Sinusitis – Refining the Diagnosis
Acute bacterial sinusitis is a complication of a viral upper respiratory infection and/or allergies (hay fever). Approximately 10% of pediatric patients presenting with upper respiratory symptoms have clinically defined sinusitis. The accuracy of the diagnosis and subsequent decision making regarding treatment, including antibiotics, continues to be a challenging and actively evaluated area of pediatric research. The AAP recently published updated guidelines to help clinicians best diagnose and treat this common problem.
The guidelines outline 3 different “presentations” that can assist in more accurately diagnosing sinusitis: 1) a persistent illness of nasal congestion/ discharge or cough lasting > 10 days, 2) a worsening course of upper respiratory and/or cough symptoms that fail to improve in a reasonable time (7-10 days), or 3) a severe onset associated with high fever, purulent (infected) nasal discharge and an ill acting or appearing child persisting for at least 3 days. These 3 presentations would not be typical of a common cold. Severe (seasonal) allergies could have these characteristics and would require a good history and physical to differentiate.

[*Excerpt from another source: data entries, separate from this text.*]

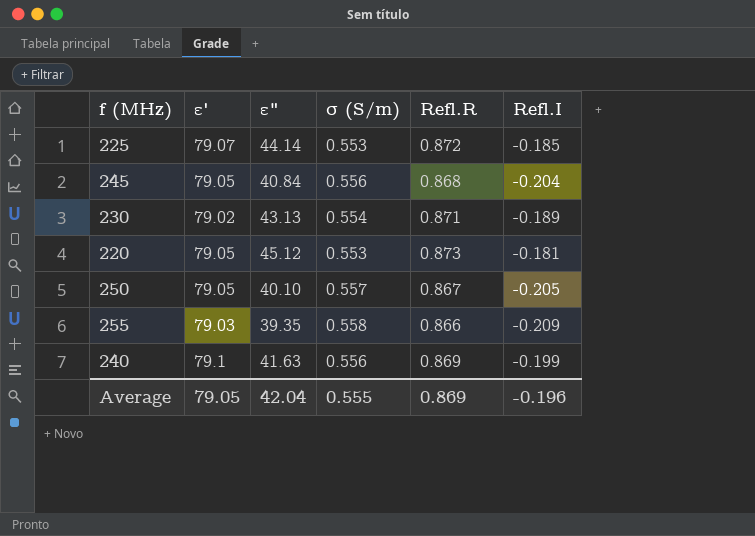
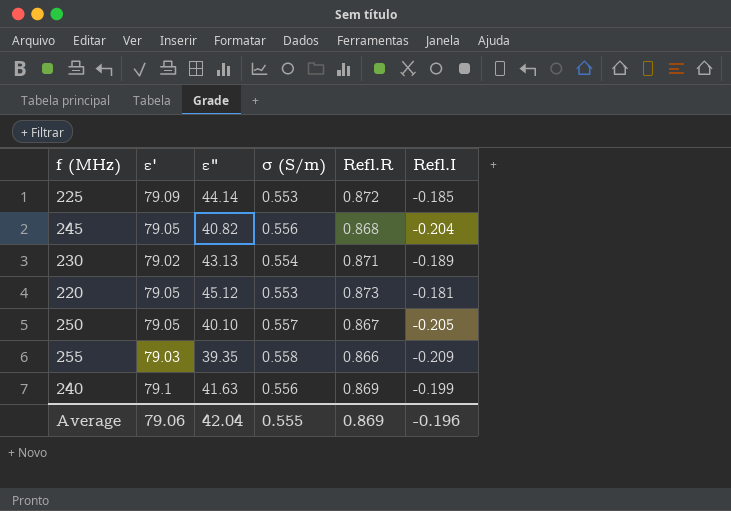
225 | ε': 79.07 -> 79.09
245 | ε": 40.84 -> 40.82
Average | ε': 79.05 -> 79.06

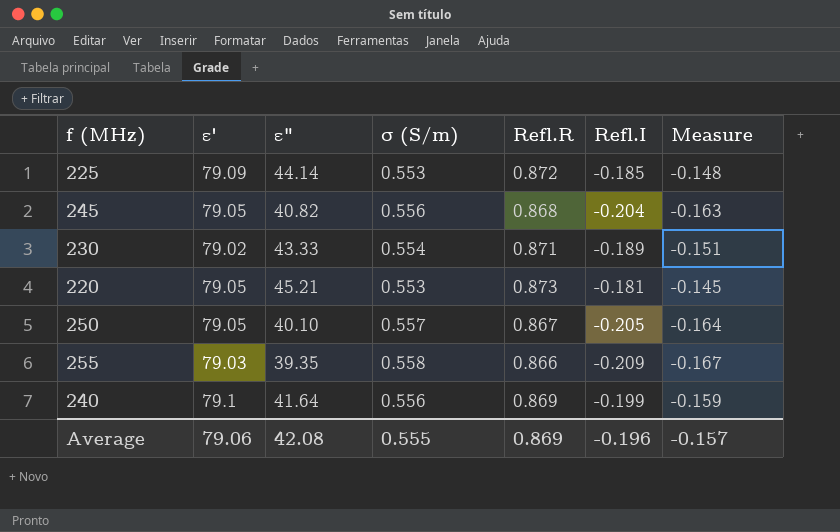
column Measure | formula: none -> [Refl.I] * 0.8
230 | ε": 43.13 -> 43.33
220 | ε": 45.12 -> 45.21
240 | ε": 41.63 -> 41.64
Average | ε": 42.04 -> 42.08

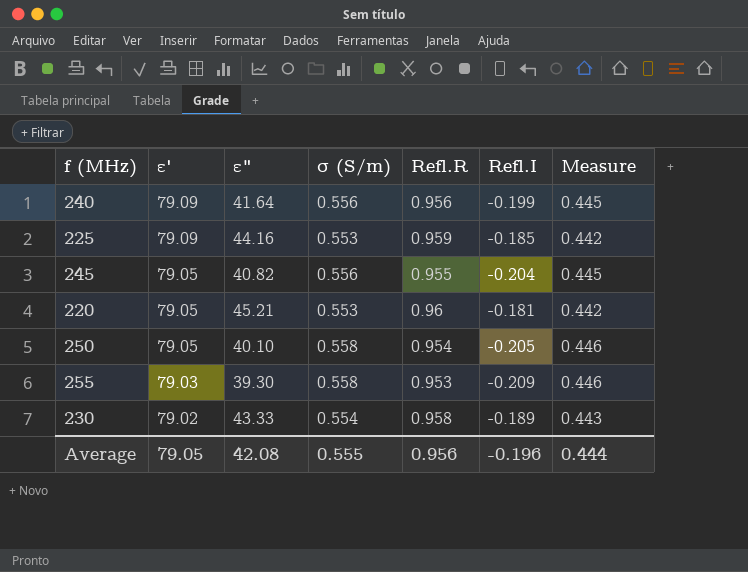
row order: none -> ε' descending
column Measure | formula: [Refl.I] * 0.8 -> [σ (S/m)] * 0.8
240 | ε': 79.1 -> 79.09
240 | Refl.R: 0.869 -> 0.956
225 | ε": 44.14 -> 44.16
225 | Refl.R: 0.872 -> 0.959
245 | Refl.R: 0.868 -> 0.955
220 | Refl.R: 0.873 -> 0.96
250 | σ (S/m): 0.557 -> 0.558
250 | Refl.R: 0.867 -> 0.954
255 | ε": 39.35 -> 39.30
255 | Refl.R: 0.866 -> 0.953
230 | Refl.R: 0.871 -> 0.958
Average | ε': 79.06 -> 79.05
Average | Refl.R: 0.869 -> 0.956
Average | Measure: -0.157 -> 0.444

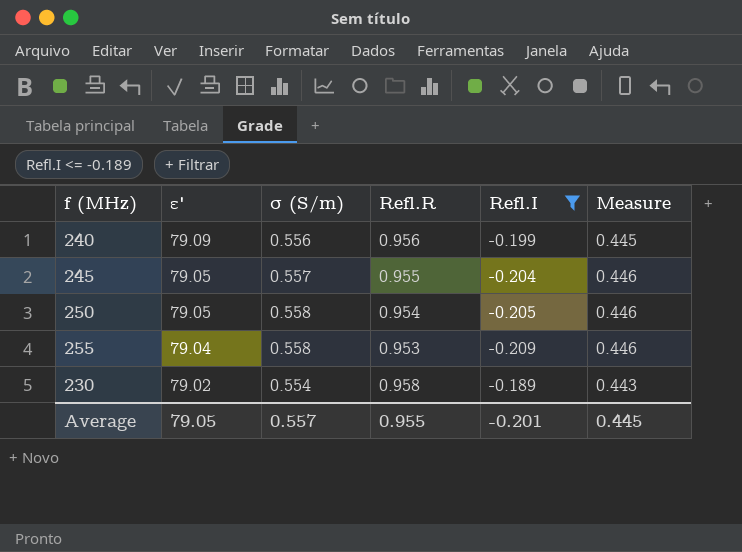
filter: none -> Refl.I <= -0.189
column ε" | position: 3 -> none
245 | σ (S/m): 0.556 -> 0.557
245 | Measure: 0.445 -> 0.446
255 | ε': 79.03 -> 79.04
Average | σ (S/m): 0.555 -> 0.557
Average | Refl.R: 0.956 -> 0.955
Average | Refl.I: -0.196 -> -0.201
Average | Measure: 0.444 -> 0.445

Other caveats from the guidelines include:
1) Various types of x-ray imaging may not help to improve the accuracy of the diagnosis since imaging cannot differentiate inflammation from infection and can therefore “over diagnose” infection.
2) Antibiotics are indicated for acute infection with a severe onset or worsening course. For persistent illness, observation or other non-antibiotic options can be continued for a short time period.
3) Amoxicillin or its enhanced variant, Augmentin, is the first line treatment for sinusitis (high dose Amoxicillin is now the standard and has been in use for several years).
4) Improvement should be seen within 3 days of treatment. Reassessment is warranted in those patients not improving within that time period.